**EXERCISE PROMPT**
For this exercise, write out only the lines of the entries below from the one with "[55,525,74,534] We -> [41,1010,71,1023] You" up to and including the one with "[609,161,854,175] [463,192,497,205] is", exactly as they are. Pictures stay out.

**DATA**

——

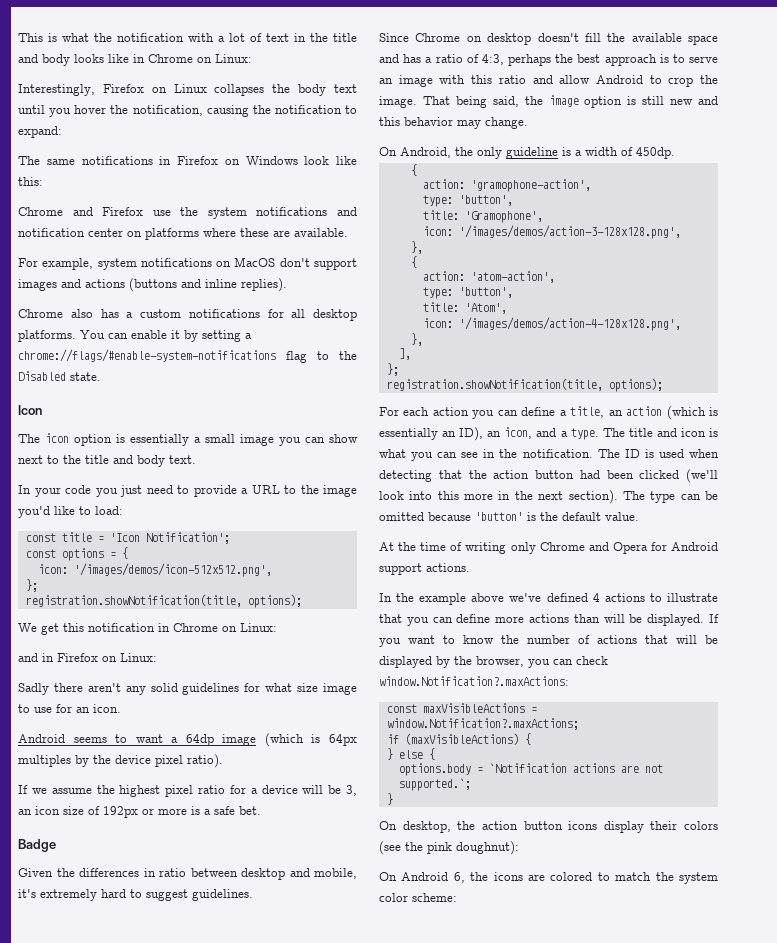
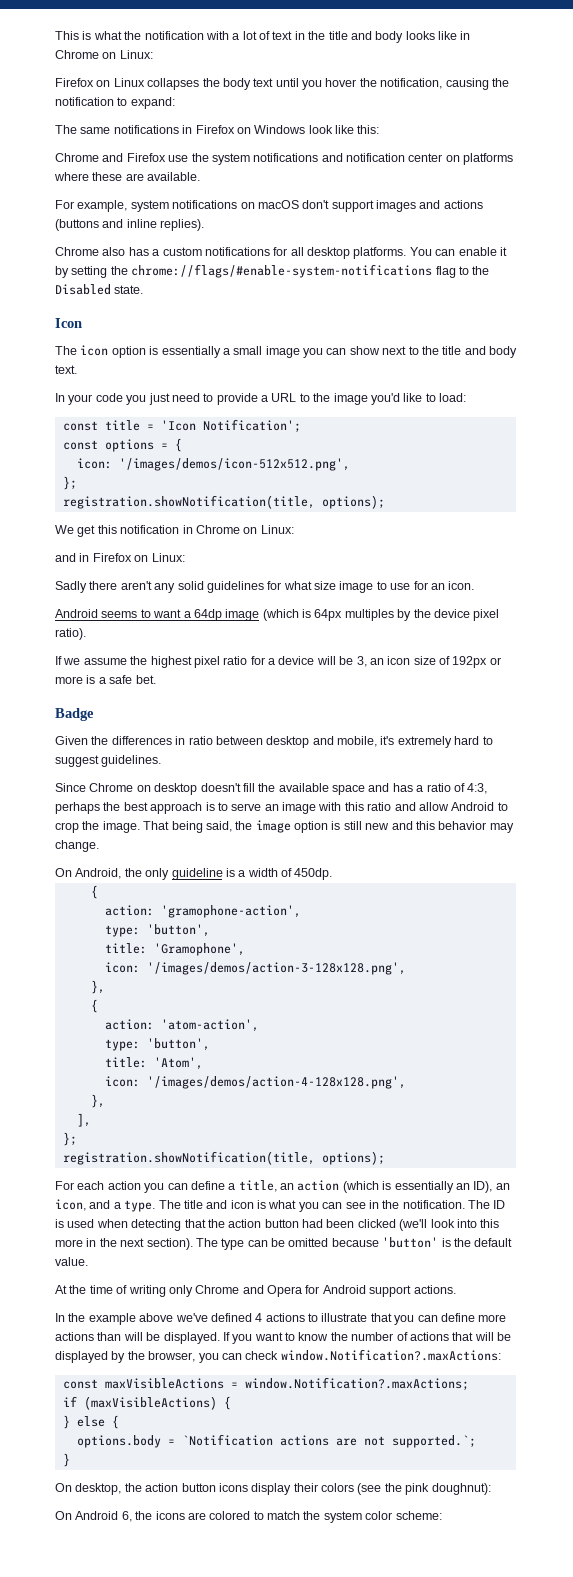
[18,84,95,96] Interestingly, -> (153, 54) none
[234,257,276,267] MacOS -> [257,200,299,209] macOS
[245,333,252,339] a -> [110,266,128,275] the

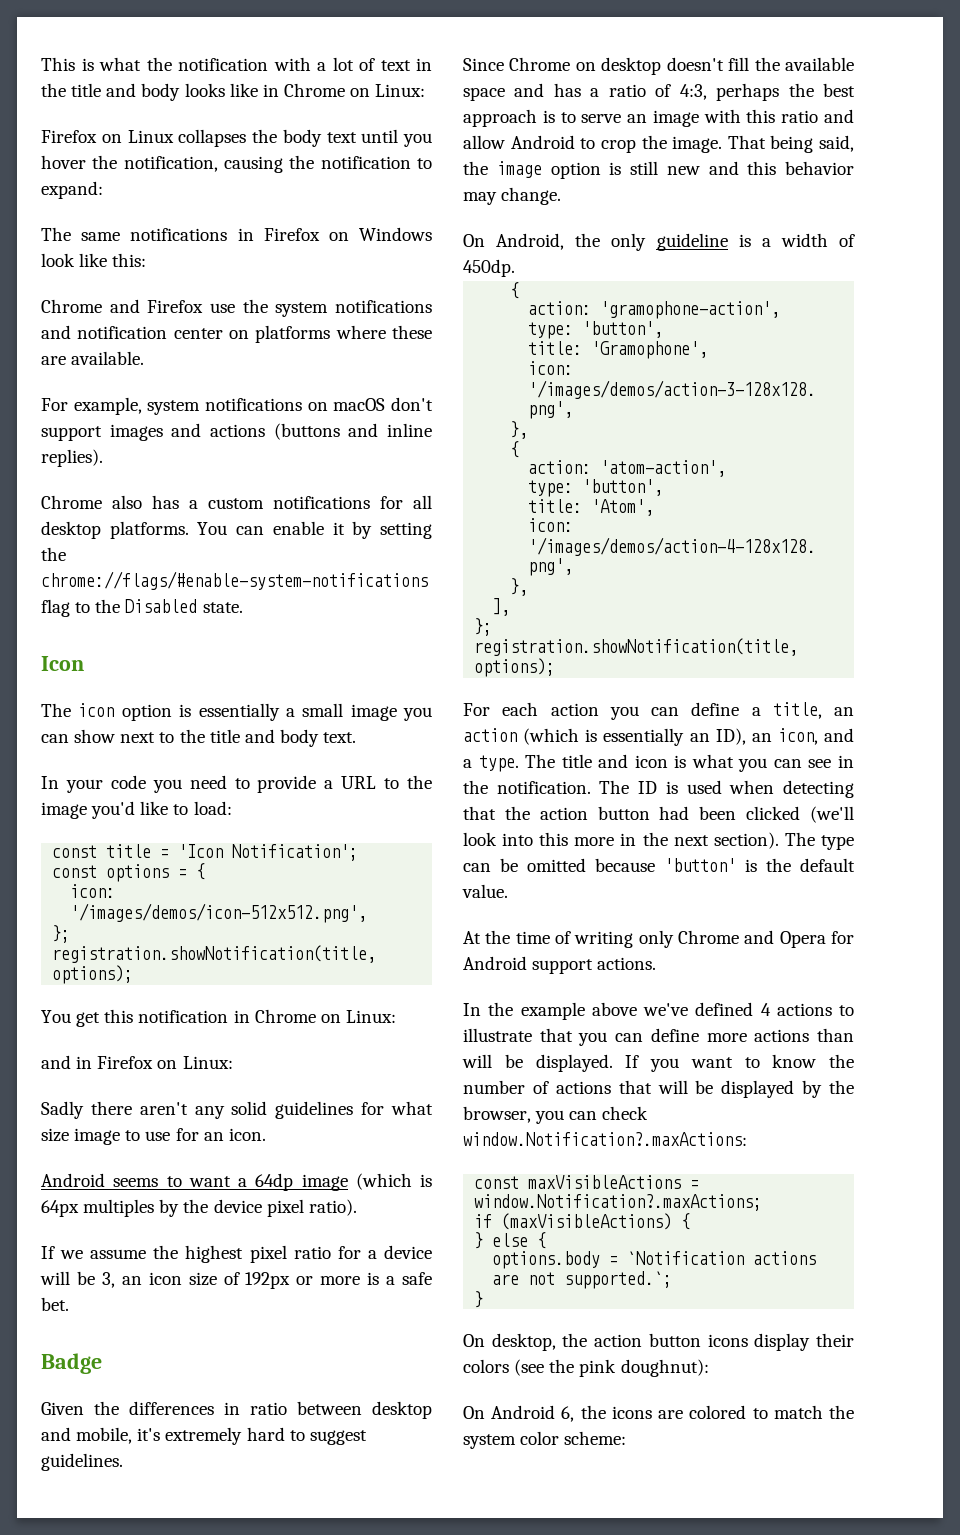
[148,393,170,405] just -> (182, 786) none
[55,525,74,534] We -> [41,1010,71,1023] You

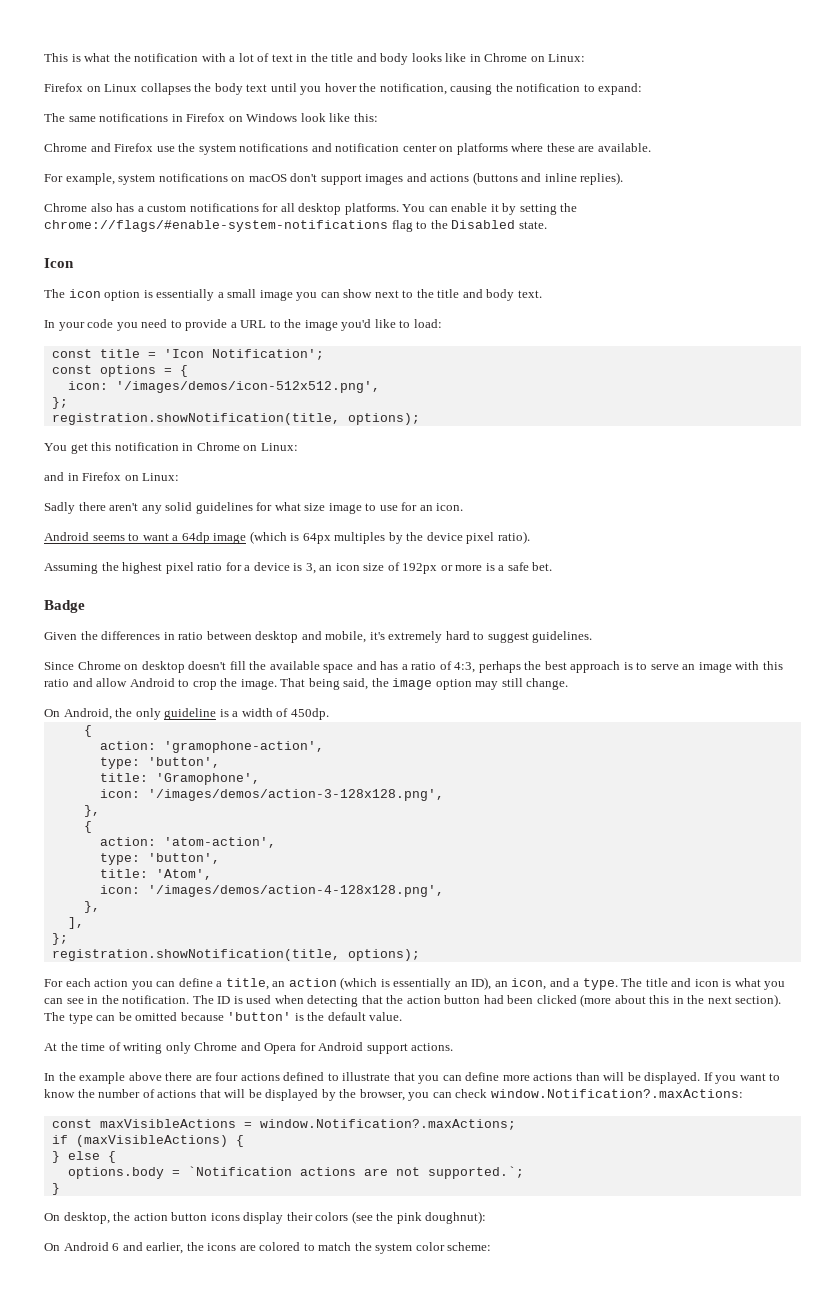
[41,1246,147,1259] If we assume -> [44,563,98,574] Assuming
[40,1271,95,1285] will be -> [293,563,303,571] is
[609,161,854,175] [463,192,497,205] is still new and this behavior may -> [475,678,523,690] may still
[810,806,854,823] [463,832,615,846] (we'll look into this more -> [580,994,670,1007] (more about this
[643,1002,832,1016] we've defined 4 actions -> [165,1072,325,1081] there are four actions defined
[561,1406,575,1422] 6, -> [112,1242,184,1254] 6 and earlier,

——

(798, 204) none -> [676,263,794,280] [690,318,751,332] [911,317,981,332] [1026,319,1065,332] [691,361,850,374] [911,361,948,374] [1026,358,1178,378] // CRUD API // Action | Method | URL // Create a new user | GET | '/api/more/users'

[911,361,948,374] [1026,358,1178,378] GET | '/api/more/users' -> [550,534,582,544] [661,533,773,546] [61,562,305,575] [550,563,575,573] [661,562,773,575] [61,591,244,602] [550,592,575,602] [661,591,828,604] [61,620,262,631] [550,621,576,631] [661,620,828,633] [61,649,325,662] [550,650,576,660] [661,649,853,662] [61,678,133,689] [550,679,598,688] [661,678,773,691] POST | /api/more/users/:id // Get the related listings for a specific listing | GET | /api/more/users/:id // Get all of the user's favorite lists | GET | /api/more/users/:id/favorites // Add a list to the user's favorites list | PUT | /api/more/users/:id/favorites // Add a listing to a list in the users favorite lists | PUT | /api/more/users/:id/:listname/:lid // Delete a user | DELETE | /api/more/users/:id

——

**TASK ANSWER**
[55,525,74,534] We -> [41,1010,71,1023] You

[41,1246,147,1259] If we assume -> [44,563,98,574] Assuming
[40,1271,95,1285] will be -> [293,563,303,571] is
[609,161,854,175] [463,192,497,205] is still new and this behavior may -> [475,678,523,690] may still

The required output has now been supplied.